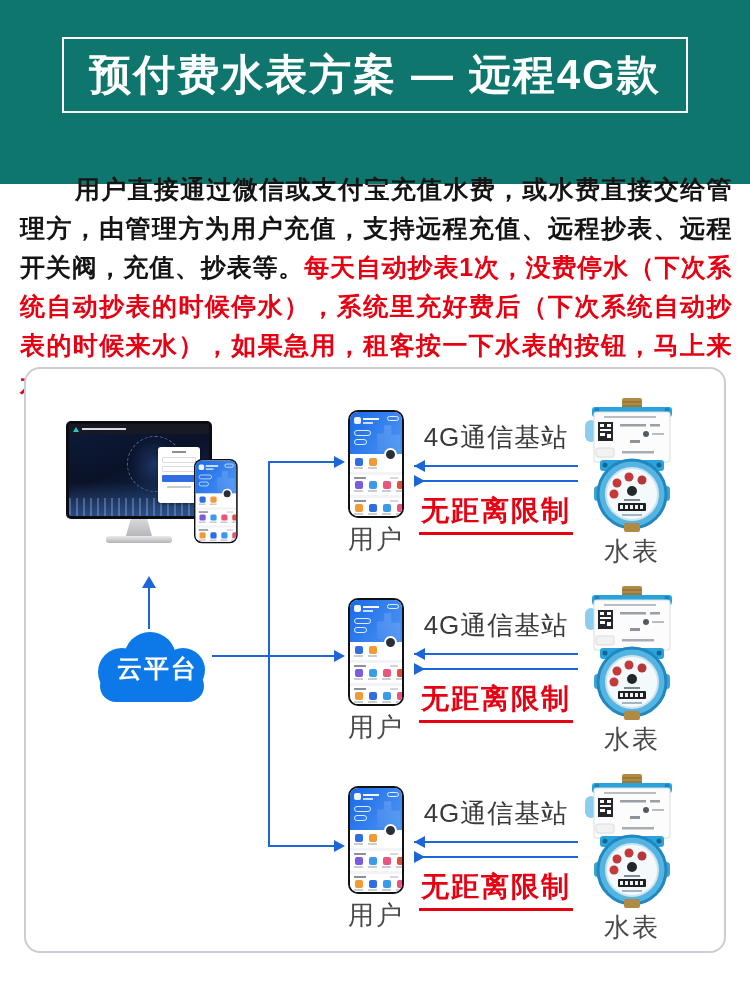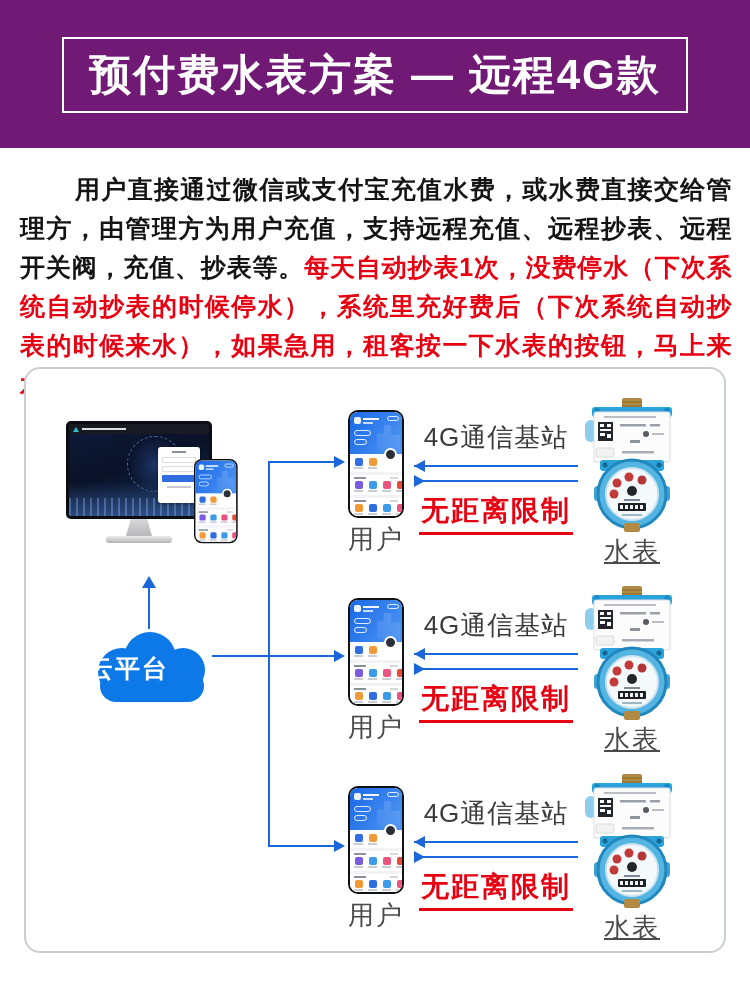"预付费水表方案 — 远程4G款" .banner { background: #701a75 -> #0f766e; height: 148px -> 184px }
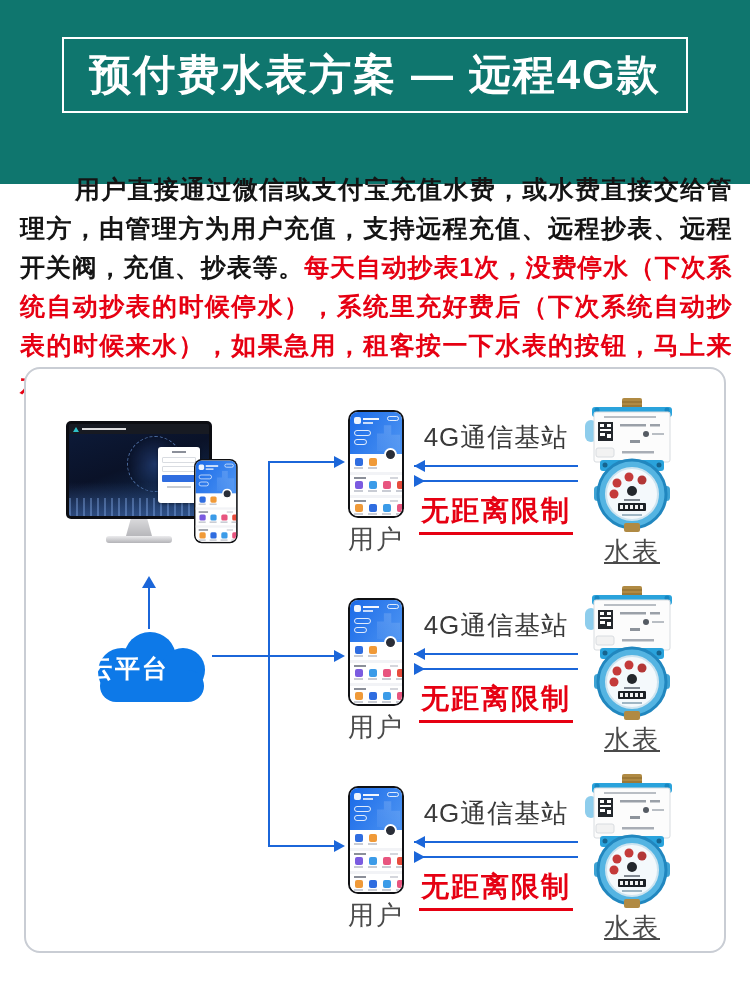"水表" .meter-label { text-decoration: underline -> none }
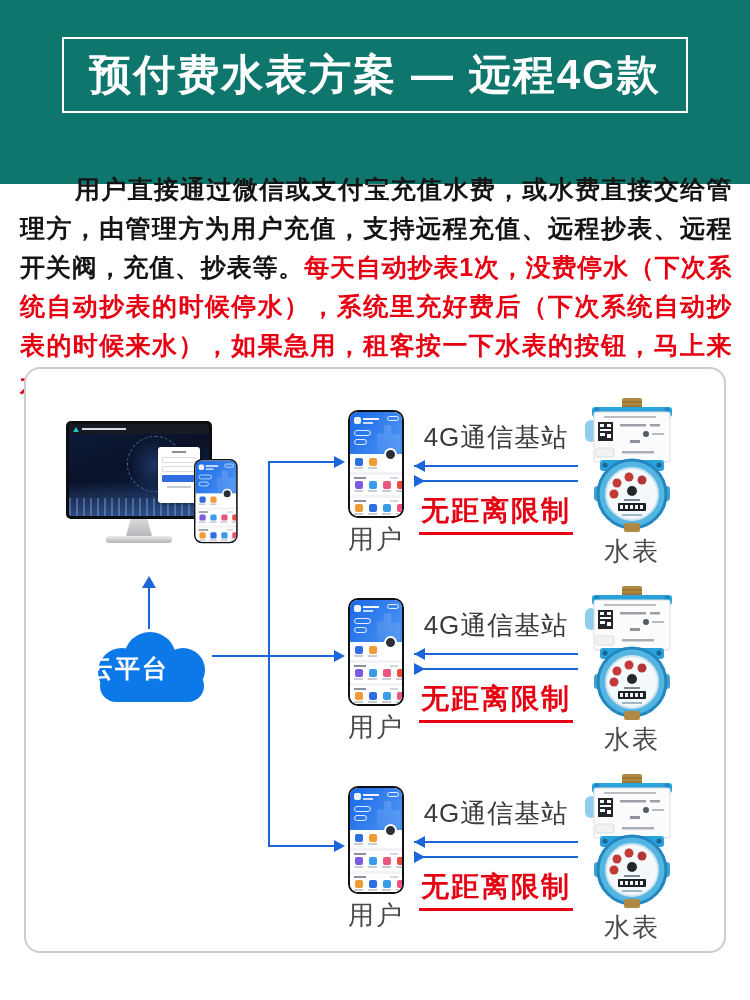"云平台" .cloud-label { text-align: left -> right }
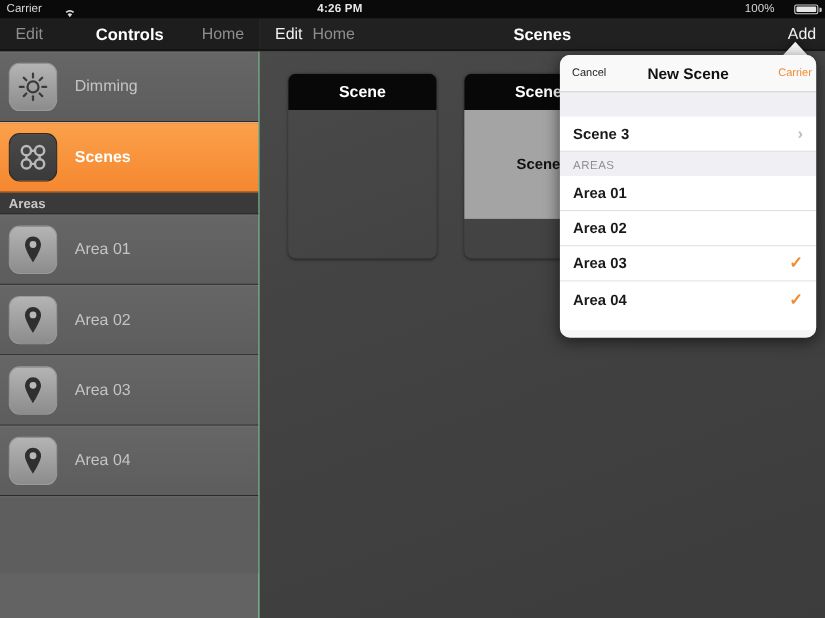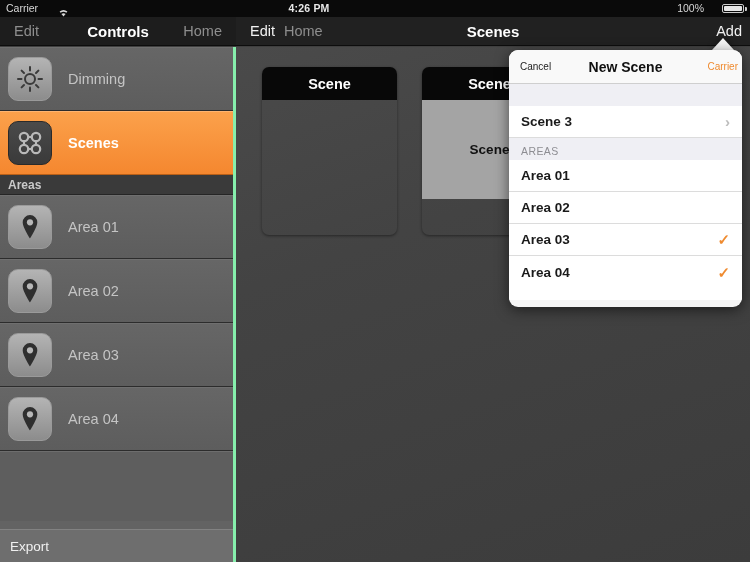"Dimming" .sidebar { border-right: 3px solid #86efac -> 1px solid #86efac }
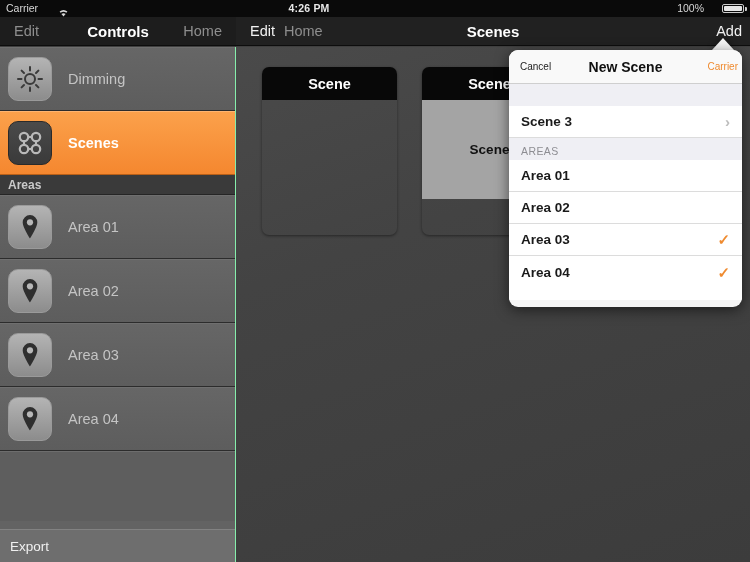"Export" div.side-export { html: <div>Export</div> -> none }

* * *

Since the pictures are not wanted, write out the rest of the data exactly as it reads.

"预付费水表方案 — 远程4G款" .banner { background: #701a75 -> #0f766e; height: 148px -> 184px }
"水表" .meter-label { text-decoration: underline -> none }
"云平台" .cloud-label { text-align: left -> right }
"Dimming" .sidebar { border-right: 3px solid #86efac -> 1px solid #86efac }
"Export" div.side-export { html: <div>Export</div> -> none }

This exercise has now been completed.